Look, there's a lot of grey hair coming your way, but expect a 9 month
minimum before you see results. It's good to know the rules and what each
regulator expects of you so there is some benefit to the crawl.
You are welcome to email me questions about your NY state license but
focus on the fed. The federal part is all online.
- -Andy
- --
Aaron Burr Cider
Hudson Valley/ Catskills NY
845.468.5867
Facebook <https://www.facebook.com/pages/The-Cidery/123637988892> , Twitter
<https://twitter.com/TheCidery>, AaronBurrCider.com

------------------------------

Subject: RE: Cider Digest #1982, 19 August 2015
From: Gertsen-Schibbye Sigrid <sbriand@lallemand.com>
Date: Thu, 20 Aug 2015 11:41:12 +0000


With all due respect to the Reinheitsgebot, it was established to avoid the
brewers using the more valuable wheat and rye that was needed to keep the
prices of bread down for the bakers. So the Purity Law is really a Bread
protection law and not a Beer protection law. Even the lovely German beer
called Hefeweizen is in flagrant violation of this law!

------------------------------

Subject: question on reduction
From: Dick Dunn <rcd@talisman.com>
Date: Fri, 28 Aug 2015 14:08:59 -0600

There's a question back in Cider Digest 1980 about "reduction" that never
got an answer; it traces back to a question from Paul Rasch in CD 1976
about his cider from dessert apples going "flat" tasting.
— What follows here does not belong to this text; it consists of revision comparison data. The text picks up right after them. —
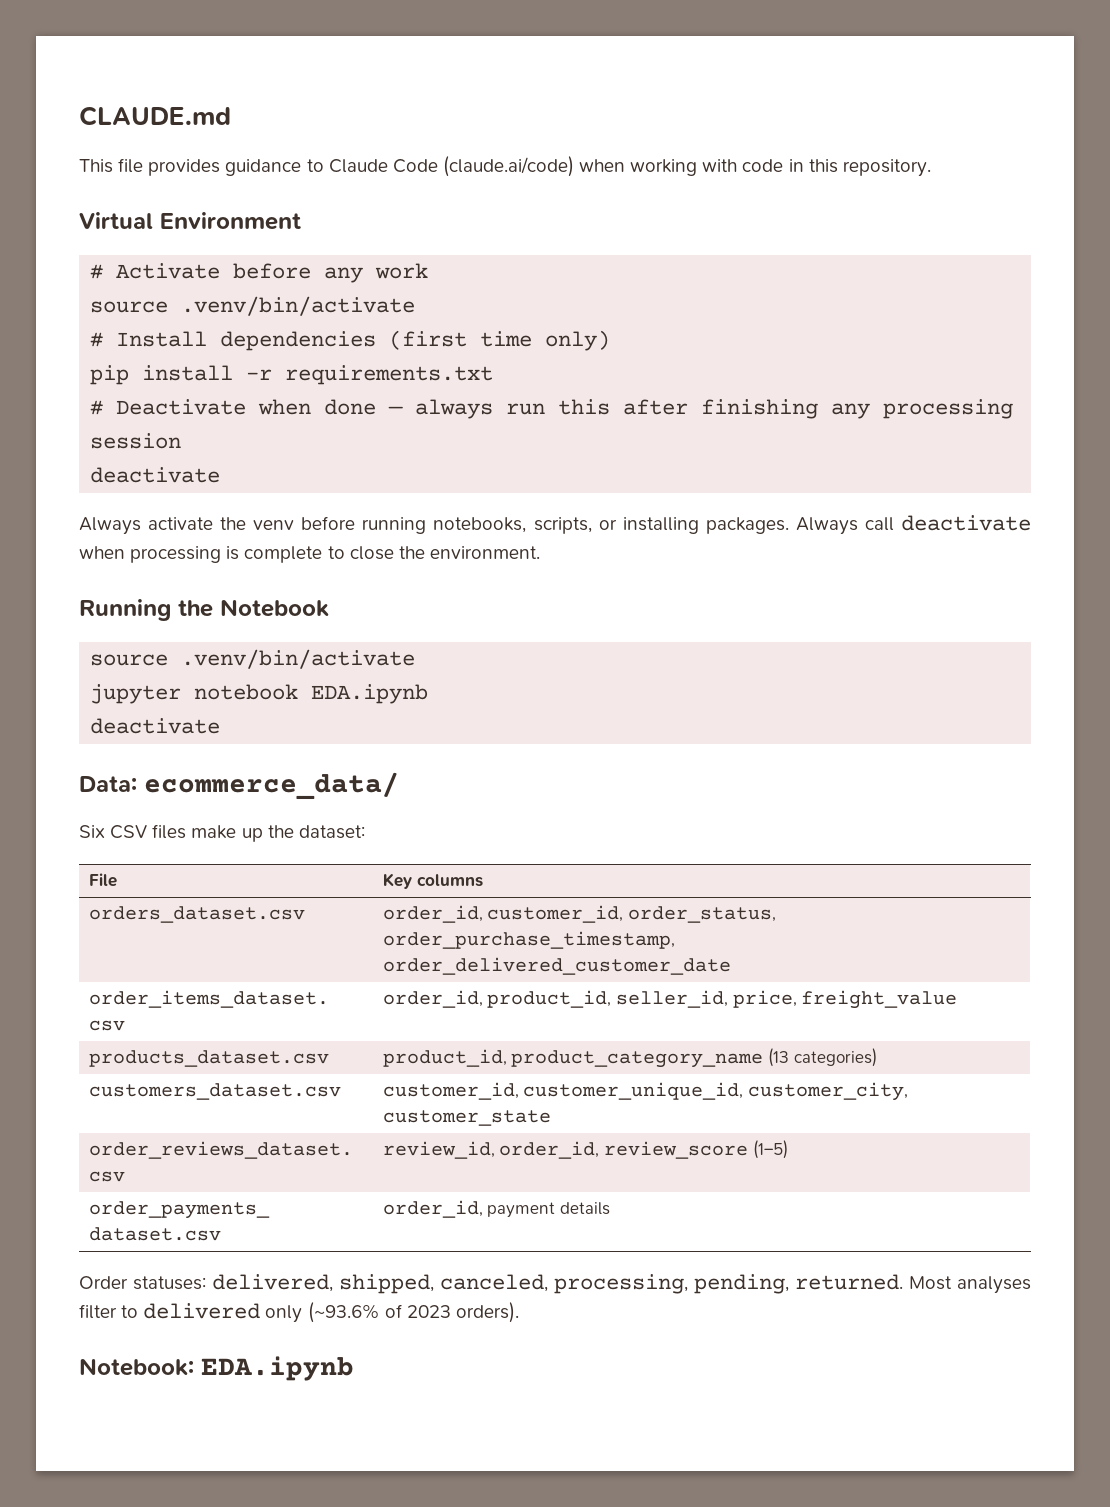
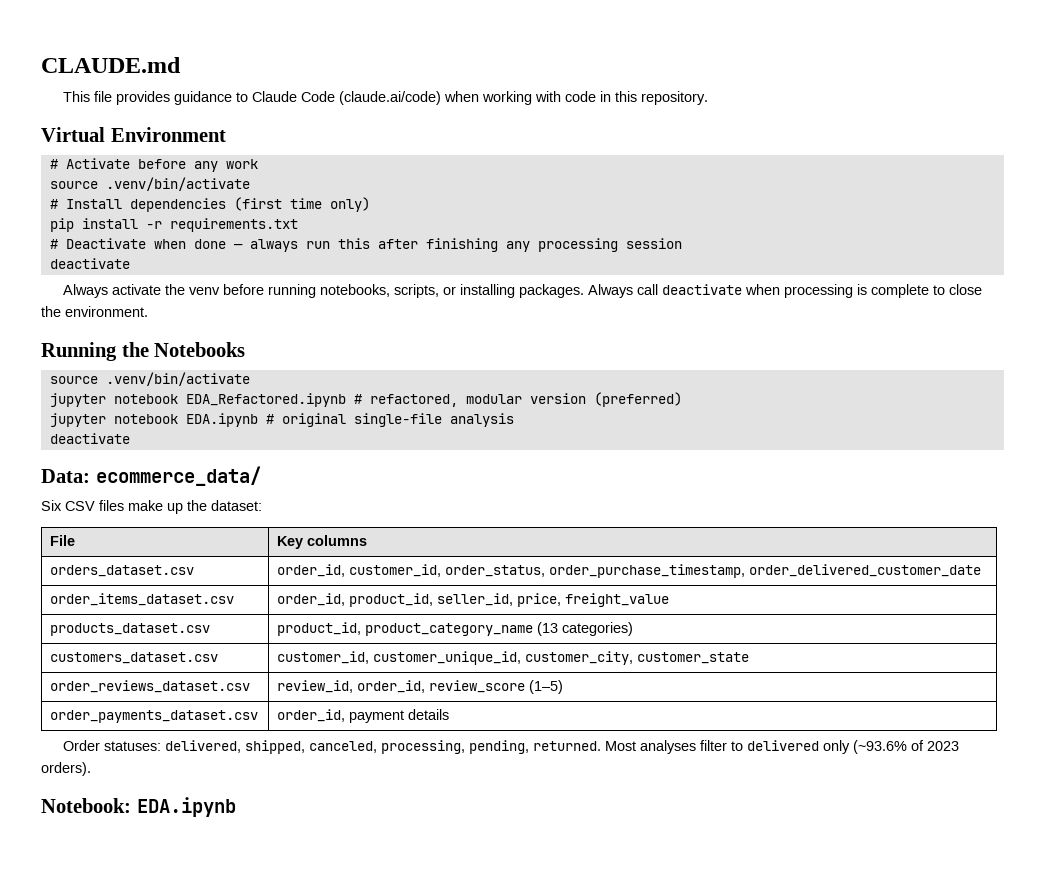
- Running the Notebook
+ Running the Notebooks
  source .venv/bin/activate
+ jupyter notebook EDA_Refactored.ipynb # refactored, modular version (preferred)
- jupyter notebook EDA.ipynb
+ jupyter notebook EDA.ipynb # original single-file analysis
"info@cidery.com" had written "Your cider taste watery and flat from
reduction" and Seth Jones asked:
> Can you explain a bit more what you mean by reduction. Might be semantics
> but I'm not clear what you are referring to. Thanks

"Reduction" in this context means the opposite of "oxidation". To
illustrate the term (tho not in the context of Paul's question), yeast
early in fermentation have a "reducing" effect on cider--that is, they
pull out oxygen.

BUT, that said to explain to Seth, I don't at all accept the idea that a
cider becomes "flat" as in insipid because of lack of oxygen. Moreover,
trying to introduce oxygen after fermentation is done is a terrible idea.
It will create faults worse than what you're trying to fix.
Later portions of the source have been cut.